ASSIGNMENT: Below this line is the material. Write out only its lines from the one containing "left:92px;top:20px;" through the one containing "the AGIPLAN project</div>", both kept, exactly.

EXERCISE INPUT:
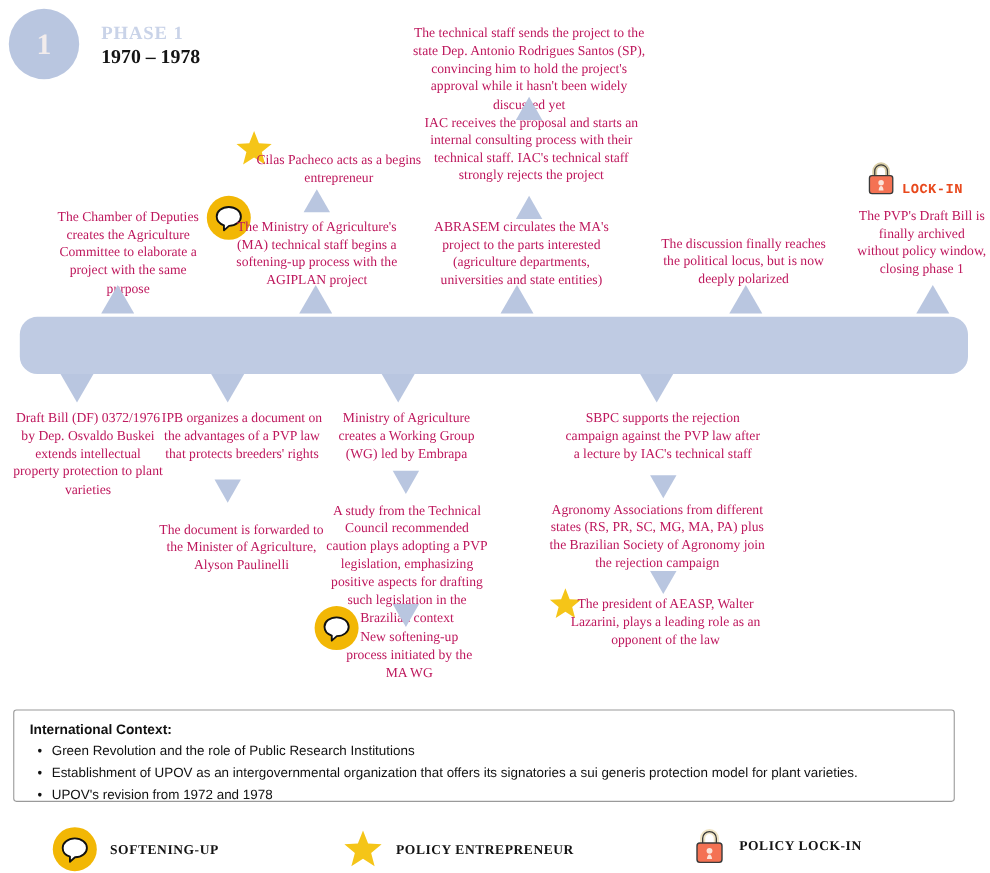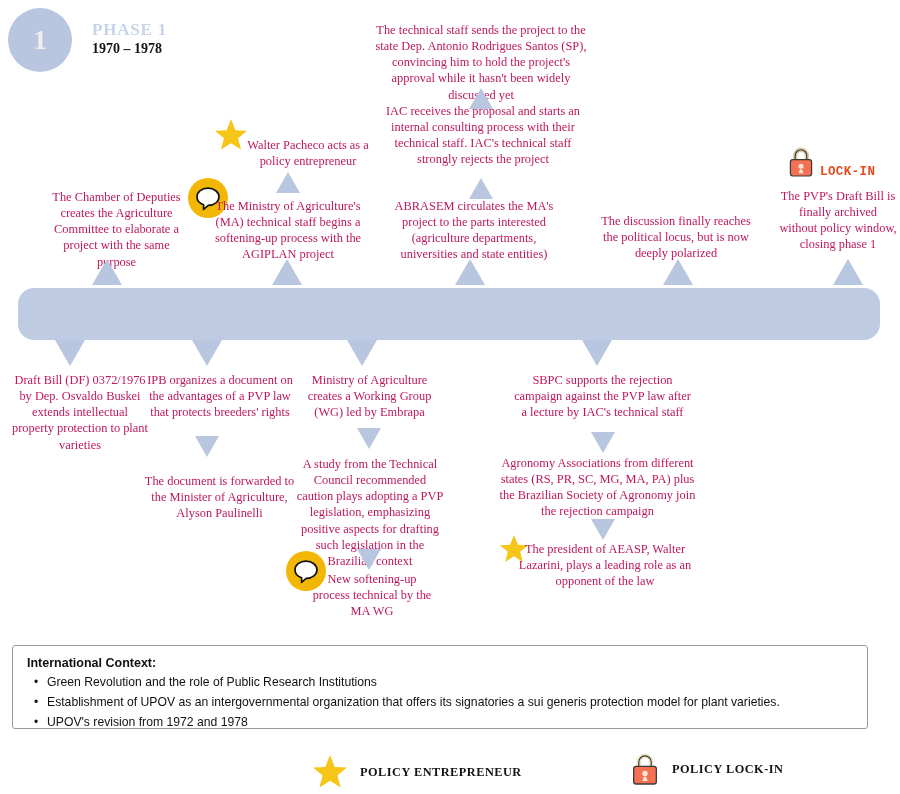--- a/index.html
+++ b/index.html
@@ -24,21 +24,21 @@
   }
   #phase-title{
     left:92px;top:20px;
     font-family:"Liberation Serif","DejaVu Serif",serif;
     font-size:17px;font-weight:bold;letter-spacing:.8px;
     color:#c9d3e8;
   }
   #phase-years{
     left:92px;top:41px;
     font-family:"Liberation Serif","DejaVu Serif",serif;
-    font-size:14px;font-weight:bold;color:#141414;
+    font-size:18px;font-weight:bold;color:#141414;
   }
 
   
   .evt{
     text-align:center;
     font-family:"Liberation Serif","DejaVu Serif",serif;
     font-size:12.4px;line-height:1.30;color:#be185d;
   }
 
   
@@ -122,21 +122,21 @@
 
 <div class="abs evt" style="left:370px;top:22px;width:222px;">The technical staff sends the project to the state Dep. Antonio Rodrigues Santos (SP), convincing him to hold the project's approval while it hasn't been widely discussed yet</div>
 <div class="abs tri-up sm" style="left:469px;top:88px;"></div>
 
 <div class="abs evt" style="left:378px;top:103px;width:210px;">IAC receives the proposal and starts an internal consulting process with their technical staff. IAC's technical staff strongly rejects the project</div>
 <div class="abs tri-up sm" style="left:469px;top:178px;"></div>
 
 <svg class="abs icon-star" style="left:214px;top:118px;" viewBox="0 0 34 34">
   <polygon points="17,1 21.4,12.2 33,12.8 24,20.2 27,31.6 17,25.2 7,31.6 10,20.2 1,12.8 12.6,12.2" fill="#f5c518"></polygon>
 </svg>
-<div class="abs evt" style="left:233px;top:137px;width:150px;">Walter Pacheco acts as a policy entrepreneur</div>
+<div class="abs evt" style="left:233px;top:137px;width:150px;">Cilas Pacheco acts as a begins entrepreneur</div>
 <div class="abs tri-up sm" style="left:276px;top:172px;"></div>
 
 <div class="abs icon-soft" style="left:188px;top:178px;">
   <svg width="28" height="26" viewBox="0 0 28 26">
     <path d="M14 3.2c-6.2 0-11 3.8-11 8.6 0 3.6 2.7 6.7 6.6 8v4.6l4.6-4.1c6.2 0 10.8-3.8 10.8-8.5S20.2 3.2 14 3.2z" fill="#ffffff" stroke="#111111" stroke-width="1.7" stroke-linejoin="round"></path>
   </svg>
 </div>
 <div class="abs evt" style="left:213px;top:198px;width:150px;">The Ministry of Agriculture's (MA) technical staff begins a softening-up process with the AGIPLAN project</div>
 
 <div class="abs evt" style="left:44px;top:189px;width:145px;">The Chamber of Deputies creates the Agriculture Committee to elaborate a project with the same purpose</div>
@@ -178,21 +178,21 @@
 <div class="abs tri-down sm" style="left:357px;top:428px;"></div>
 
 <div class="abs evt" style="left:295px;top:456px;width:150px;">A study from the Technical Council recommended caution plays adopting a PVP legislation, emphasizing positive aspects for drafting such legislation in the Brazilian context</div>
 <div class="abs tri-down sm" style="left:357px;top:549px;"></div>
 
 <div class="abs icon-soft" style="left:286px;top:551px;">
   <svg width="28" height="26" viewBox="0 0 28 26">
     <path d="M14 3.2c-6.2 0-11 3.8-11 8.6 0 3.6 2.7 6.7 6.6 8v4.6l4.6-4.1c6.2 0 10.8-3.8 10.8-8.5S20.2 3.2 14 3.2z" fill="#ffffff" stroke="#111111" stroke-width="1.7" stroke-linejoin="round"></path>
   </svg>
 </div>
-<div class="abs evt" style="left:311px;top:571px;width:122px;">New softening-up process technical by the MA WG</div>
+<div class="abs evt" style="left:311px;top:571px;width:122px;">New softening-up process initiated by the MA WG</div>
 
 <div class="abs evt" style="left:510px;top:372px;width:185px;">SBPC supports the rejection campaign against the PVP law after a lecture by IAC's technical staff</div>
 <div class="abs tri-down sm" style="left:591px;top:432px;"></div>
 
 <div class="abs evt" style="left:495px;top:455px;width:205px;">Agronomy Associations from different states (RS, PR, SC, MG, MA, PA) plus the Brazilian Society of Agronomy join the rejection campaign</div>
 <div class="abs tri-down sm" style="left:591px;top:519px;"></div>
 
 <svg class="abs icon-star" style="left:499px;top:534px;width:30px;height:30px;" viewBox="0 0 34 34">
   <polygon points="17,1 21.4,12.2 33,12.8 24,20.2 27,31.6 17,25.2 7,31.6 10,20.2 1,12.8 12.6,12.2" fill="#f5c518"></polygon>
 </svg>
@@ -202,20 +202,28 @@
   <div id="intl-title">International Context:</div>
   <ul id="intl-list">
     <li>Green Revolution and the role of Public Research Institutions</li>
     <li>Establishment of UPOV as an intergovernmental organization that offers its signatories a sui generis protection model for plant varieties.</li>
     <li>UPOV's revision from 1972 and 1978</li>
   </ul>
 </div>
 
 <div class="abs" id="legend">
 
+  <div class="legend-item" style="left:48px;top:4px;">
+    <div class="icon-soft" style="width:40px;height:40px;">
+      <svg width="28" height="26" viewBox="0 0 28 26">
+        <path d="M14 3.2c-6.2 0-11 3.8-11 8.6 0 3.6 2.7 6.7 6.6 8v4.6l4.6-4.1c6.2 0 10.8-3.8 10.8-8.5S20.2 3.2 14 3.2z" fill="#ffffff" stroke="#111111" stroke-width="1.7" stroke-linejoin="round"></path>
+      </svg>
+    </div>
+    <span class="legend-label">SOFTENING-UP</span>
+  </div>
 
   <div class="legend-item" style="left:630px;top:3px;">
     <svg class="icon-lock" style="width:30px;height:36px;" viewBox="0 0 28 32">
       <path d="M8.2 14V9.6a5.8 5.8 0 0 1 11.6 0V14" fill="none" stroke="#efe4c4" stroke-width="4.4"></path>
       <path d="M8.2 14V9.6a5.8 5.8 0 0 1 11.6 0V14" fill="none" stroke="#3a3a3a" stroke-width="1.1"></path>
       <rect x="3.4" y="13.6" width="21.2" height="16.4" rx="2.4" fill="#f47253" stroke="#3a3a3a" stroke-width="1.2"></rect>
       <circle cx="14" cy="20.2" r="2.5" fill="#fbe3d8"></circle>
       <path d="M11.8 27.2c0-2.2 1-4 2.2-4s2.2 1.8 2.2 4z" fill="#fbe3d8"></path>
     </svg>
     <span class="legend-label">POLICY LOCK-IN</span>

REPLY TO THE TASK:
     left:92px;top:20px;
     font-family:"Liberation Serif","DejaVu Serif",serif;
     font-size:17px;font-weight:bold;letter-spacing:.8px;
     color:#c9d3e8;
   }
   #phase-years{
     left:92px;top:41px;
     font-family:"Liberation Serif","DejaVu Serif",serif;
-    font-size:14px;font-weight:bold;color:#141414;
+    font-size:18px;font-weight:bold;color:#141414;
   }
 
   
   .evt{
     text-align:center;
     font-family:"Liberation Serif","DejaVu Serif",serif;
     font-size:12.4px;line-height:1.30;color:#be185d;
   }
 
   
@@ -122,21 +122,21 @@
 
 <div class="abs evt" style="left:370px;top:22px;width:222px;">The technical staff sends the project to the state Dep. Antonio Rodrigues Santos (SP), convincing him to hold the project's approval while it hasn't been widely discussed yet</div>
 <div class="abs tri-up sm" style="left:469px;top:88px;"></div>
 
 <div class="abs evt" style="left:378px;top:103px;width:210px;">IAC receives the proposal and starts an internal consulting process with their technical staff. IAC's technical staff strongly rejects the project</div>
 <div class="abs tri-up sm" style="left:469px;top:178px;"></div>
 
 <svg class="abs icon-star" style="left:214px;top:118px;" viewBox="0 0 34 34">
   <polygon points="17,1 21.4,12.2 33,12.8 24,20.2 27,31.6 17,25.2 7,31.6 10,20.2 1,12.8 12.6,12.2" fill="#f5c518"></polygon>
 </svg>
-<div class="abs evt" style="left:233px;top:137px;width:150px;">Walter Pacheco acts as a policy entrepreneur</div>
+<div class="abs evt" style="left:233px;top:137px;width:150px;">Cilas Pacheco acts as a begins entrepreneur</div>
 <div class="abs tri-up sm" style="left:276px;top:172px;"></div>
 
 <div class="abs icon-soft" style="left:188px;top:178px;">
   <svg width="28" height="26" viewBox="0 0 28 26">
     <path d="M14 3.2c-6.2 0-11 3.8-11 8.6 0 3.6 2.7 6.7 6.6 8v4.6l4.6-4.1c6.2 0 10.8-3.8 10.8-8.5S20.2 3.2 14 3.2z" fill="#ffffff" stroke="#111111" stroke-width="1.7" stroke-linejoin="round"></path>
   </svg>
 </div>
 <div class="abs evt" style="left:213px;top:198px;width:150px;">The Ministry of Agriculture's (MA) technical staff begins a softening-up process with the AGIPLAN project</div>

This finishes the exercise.